Plus petite surface = plus de souplesse

“Pour l’investisseur pur et dur, intéressé avant tout par la rentabilité que dégagera son investissement, il vaut mieux acquérir deux studios sur deux marchés différents, pour diversifier le risque et ne pas mettre tous ses oeufs dans le même panier, conseille Olivier Bokobza, vice-président des Espaces immobiliers BNP Paribas. Il peut panacher son investissement au niveau de l’emplacement, mais aussi du dispositif fiscal choisi : un studio en Borloo ou Robien, l’autre en LMNP (Loueur en meublé non professionnel), dans une maison de retraite par exemple, avec bail garanti et un rendement de l’ordre de 4,5 % HT.” Afin de maximiser la rentabilité de ces petites surfaces, il préconise également d’investir dans une résidence dédiée à l’accession à la propriété. L’opération comporte deux avantages : les prix seront au plus près de ceux du marché, car le promoteur s’adresse généralement à des personnes qui connaissent bien le quartier, voire qui y habitent déjà. En effet, le produit destiné uniquement à la location, qui est vendu via des réseaux de distribution spécialisés, s’avère souvent plus cher. De plus, le studio offert à la location dans un environnement de propriétaires crée automatiquement une pénurie, puisque l’offre locative sera plus limitée.

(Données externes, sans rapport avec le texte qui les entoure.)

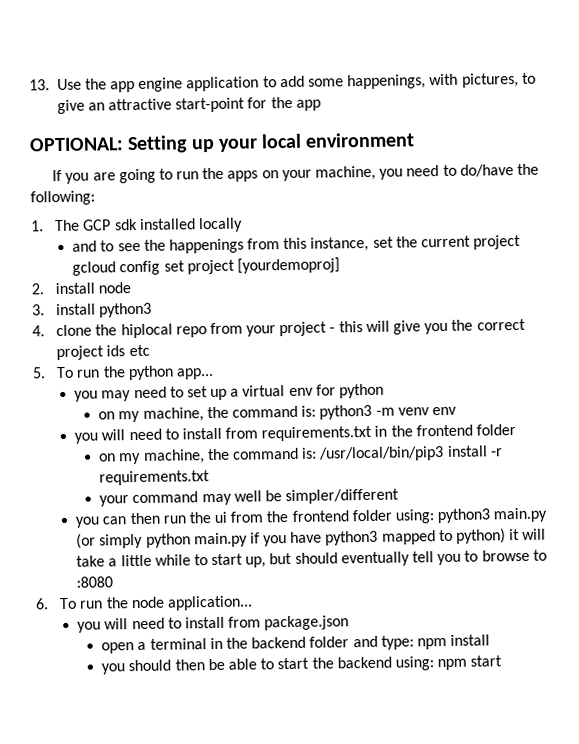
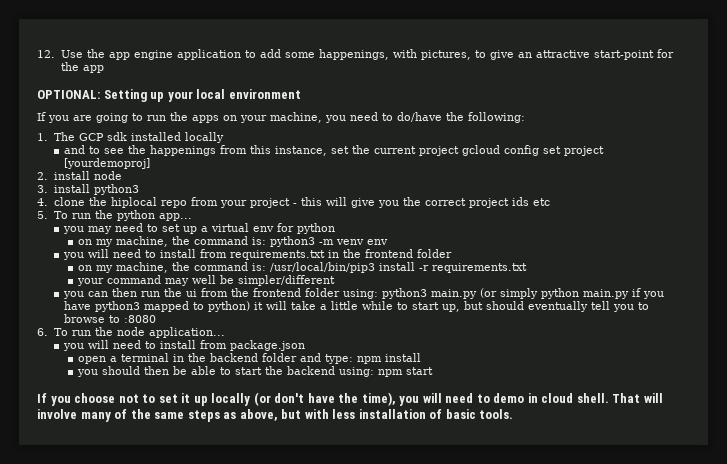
[29,79,50,91] 13. -> [37,50,55,58] 12.
(503, 661) none -> [37,392,663,406] [37,409,514,422] // If you choose not to set it up locally (or don't have the time), you will need to demo in cloud shell. That will involve many of the same steps as above, but with less installation of basic tools.

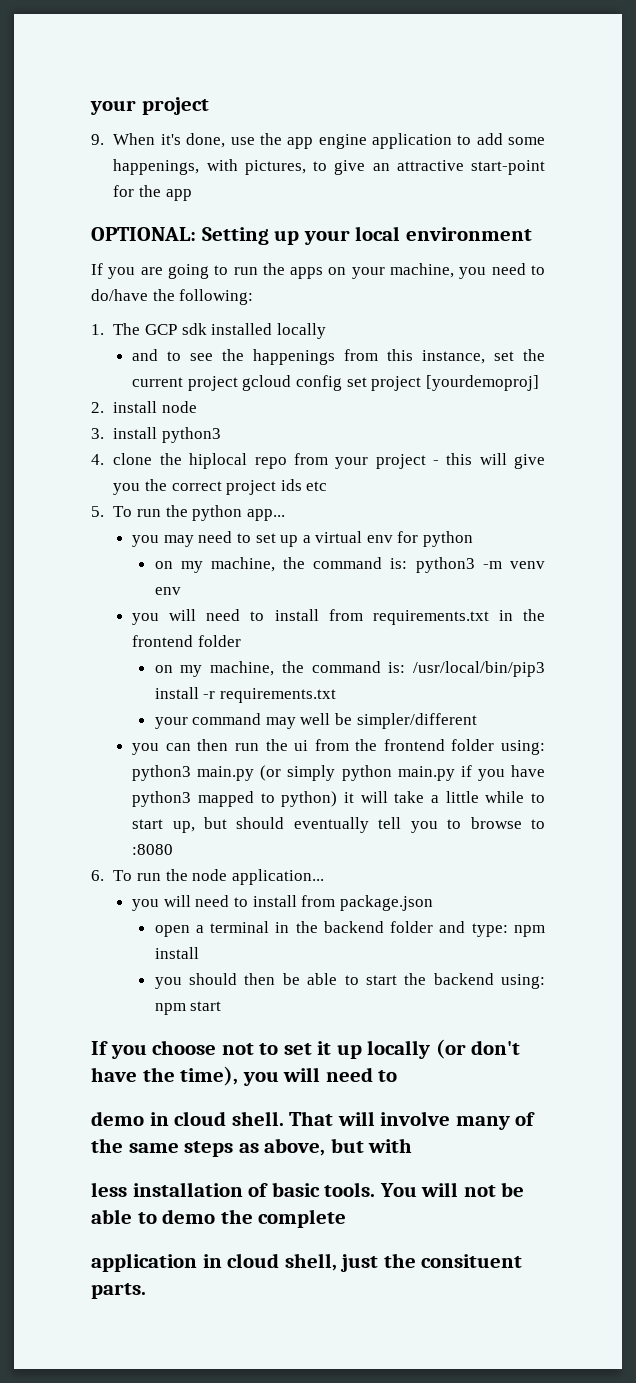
[37,50,83,58] 12. Use -> [90,97,209,115] [91,133,255,148] your project // 9. When it's done, use
(490, 398) none -> (398, 1076) //
(329, 414) none -> (413, 1145) //
(514, 414) none -> [379,1182,525,1197] [91,1209,347,1228] [91,1253,523,1272] [91,1283,146,1299] You will not be able to demo the complete // application in cloud shell, just the consituent parts.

Plus petite surface = plus de souplesse
Plus petite surface = plus de souplesse

Donc si l’investisseur définit un loyer en accord avec les prix du marché – dans le cadre d’un dispositif Borloo ou Robien, il est de toute façon plafonné – son bien devrait tout le temps être loué, et son investissement ainsi sécurisé. Dans une perspective de rendement rapide, le studio offre aussi une meilleure rentabilité locative : selon les derniers chiffres de la FNAIM, un appartement d’une pièce se loue 15,58 € le m2, et tombe à 9,56 € pour les 4-pièces (moyenne mensuelle sur toute la France). De plus, investir dans deux studios permet de garder une certaine souplesse. Si vous avez besoin de trésorerie, il sera toujours possible de revendre l’un de vos studios et de conserver l’autre. Cette souplesse de gestion permet notamment de compenser l’insécurité locative forcément plus grande pour les petites surfaces, car liée à l’important turn-over de la population qui va les occuper, étudiants ou célibataires. Si vous achetez un studio dans une résidence étudiante, le renouvellement de locataires peut ainsi se faire tous les ans. De plus, “un turn-over conséquent entraîne rapidement des dégradations”, comme le rappelle Evelyne Desserey, gérante de Xenyt, société de conseil en gestion de patrimoine. Ce qui implique des travaux à la charge du propriétaire.